It is known that for permutations sampled uniformly from $S_k$ that $\mathbb{E}[C] = H_k = O(\log k)$ (more precisely, $\Theta(\log k)$), where $C$ is the number of cycles in a random permutation.
If $k$ is itself a random variable, for instance if $k$ is Binomially distributed with parameters: $n$ trials and $p$ probability, may the expectation be composed? In the sense:
$$\mathbb{E}[C] = O(\log \mathbb{E}[k]) = O(\log np)$$
I have a feeling that this is true especially, but perhaps not necessarily, given that both expectations are monotonic in the relevant parameters.

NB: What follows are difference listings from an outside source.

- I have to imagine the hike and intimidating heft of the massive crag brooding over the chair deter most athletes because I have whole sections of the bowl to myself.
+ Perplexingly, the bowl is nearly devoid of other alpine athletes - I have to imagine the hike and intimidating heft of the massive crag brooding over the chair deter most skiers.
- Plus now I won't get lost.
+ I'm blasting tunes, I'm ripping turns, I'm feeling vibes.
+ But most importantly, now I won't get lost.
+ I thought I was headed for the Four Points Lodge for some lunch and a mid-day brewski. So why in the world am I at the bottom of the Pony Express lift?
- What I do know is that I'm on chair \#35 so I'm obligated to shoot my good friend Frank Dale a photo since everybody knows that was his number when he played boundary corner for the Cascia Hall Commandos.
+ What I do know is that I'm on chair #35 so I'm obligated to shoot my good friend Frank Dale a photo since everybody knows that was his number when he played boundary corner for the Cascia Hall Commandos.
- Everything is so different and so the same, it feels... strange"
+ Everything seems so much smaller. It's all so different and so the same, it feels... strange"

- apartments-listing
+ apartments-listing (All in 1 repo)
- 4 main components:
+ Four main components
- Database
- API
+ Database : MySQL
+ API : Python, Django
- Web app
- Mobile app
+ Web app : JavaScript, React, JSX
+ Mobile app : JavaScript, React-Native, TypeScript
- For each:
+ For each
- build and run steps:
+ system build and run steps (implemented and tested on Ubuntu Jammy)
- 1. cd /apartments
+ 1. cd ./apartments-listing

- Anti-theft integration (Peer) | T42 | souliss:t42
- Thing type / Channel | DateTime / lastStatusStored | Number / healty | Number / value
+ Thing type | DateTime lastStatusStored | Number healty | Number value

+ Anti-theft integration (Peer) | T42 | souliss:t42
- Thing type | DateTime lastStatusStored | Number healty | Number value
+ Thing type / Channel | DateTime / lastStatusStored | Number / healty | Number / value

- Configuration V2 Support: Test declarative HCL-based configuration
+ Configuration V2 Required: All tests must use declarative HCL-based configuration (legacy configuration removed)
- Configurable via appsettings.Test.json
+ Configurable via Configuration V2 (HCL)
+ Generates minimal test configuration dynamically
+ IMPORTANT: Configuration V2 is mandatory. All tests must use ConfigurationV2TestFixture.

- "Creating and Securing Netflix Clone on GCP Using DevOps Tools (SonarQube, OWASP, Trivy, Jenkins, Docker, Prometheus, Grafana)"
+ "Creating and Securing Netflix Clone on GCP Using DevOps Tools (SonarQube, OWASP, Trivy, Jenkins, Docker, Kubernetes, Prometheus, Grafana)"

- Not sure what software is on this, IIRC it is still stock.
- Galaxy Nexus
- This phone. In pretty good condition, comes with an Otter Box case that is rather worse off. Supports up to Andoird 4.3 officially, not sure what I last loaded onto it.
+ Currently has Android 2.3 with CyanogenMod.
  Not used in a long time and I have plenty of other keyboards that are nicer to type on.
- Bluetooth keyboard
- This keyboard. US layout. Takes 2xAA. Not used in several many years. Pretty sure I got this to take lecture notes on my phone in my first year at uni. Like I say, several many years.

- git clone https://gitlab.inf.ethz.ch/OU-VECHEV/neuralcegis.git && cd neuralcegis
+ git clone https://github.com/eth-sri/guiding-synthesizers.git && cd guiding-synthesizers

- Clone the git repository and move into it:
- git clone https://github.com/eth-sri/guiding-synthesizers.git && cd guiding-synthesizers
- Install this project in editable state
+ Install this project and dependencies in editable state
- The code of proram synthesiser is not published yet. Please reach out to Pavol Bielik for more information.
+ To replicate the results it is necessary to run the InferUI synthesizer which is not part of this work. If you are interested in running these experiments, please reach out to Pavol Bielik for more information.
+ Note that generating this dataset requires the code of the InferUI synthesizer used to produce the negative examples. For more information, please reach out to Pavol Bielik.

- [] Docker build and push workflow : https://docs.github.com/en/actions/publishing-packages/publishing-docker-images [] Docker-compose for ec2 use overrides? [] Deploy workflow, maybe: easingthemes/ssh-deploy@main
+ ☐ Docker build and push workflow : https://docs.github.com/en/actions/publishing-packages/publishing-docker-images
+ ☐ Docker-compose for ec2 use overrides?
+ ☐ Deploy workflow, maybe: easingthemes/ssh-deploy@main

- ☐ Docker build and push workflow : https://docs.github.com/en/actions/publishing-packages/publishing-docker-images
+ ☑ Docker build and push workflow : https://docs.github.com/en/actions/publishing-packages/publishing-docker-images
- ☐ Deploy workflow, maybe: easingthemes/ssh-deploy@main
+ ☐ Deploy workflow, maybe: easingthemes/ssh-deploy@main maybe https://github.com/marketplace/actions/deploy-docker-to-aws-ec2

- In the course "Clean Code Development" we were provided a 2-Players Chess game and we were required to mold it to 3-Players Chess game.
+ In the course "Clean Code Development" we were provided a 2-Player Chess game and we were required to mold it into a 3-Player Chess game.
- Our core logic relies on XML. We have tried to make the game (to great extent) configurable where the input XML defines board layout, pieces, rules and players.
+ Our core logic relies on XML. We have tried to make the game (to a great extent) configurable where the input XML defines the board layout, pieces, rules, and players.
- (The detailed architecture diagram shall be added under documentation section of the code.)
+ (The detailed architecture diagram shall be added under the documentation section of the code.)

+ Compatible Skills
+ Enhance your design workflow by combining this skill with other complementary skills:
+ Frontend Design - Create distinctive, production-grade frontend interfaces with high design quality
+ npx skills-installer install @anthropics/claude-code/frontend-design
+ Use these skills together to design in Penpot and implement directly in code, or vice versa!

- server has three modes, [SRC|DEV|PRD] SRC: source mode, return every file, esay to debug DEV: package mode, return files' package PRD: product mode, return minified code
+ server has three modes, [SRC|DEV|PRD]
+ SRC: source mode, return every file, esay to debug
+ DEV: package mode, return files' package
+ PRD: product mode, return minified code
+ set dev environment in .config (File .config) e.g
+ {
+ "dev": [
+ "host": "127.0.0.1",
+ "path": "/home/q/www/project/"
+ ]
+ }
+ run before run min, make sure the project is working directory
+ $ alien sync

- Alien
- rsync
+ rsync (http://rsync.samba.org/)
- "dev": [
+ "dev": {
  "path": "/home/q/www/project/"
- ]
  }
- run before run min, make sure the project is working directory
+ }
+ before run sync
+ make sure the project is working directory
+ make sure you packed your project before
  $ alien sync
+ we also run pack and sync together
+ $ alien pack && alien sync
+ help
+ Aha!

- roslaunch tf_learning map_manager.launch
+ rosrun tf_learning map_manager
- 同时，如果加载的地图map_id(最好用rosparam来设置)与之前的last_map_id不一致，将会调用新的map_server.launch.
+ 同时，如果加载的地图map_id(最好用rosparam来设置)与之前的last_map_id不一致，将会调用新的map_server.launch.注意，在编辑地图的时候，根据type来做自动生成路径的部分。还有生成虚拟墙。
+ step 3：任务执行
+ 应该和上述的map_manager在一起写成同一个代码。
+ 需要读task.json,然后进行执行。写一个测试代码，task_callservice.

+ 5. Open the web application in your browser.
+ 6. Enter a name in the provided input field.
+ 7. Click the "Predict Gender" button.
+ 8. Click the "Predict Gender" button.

EDIT: I believe the condition required is not monotonicity, but that the expectation with respect to the hyperparameter must be bounded above by a concave function. In this particular case:
$$\mathbb{E}[C] = \mathbb{E}_k[\mathbb{E}[C\mid k]] = \mathbb{E}_k[O(\log k)] \leq O(\mathbb{E}_k[\log k]) \leq O(\log \mathbb{E}_k[k]) = O(\log np) $$
Hence $\mathbb{E}[C] = O(\log np)$. This doesn't permit us to say that $\mathbb{E}[C] = \Omega(\log np)$ though.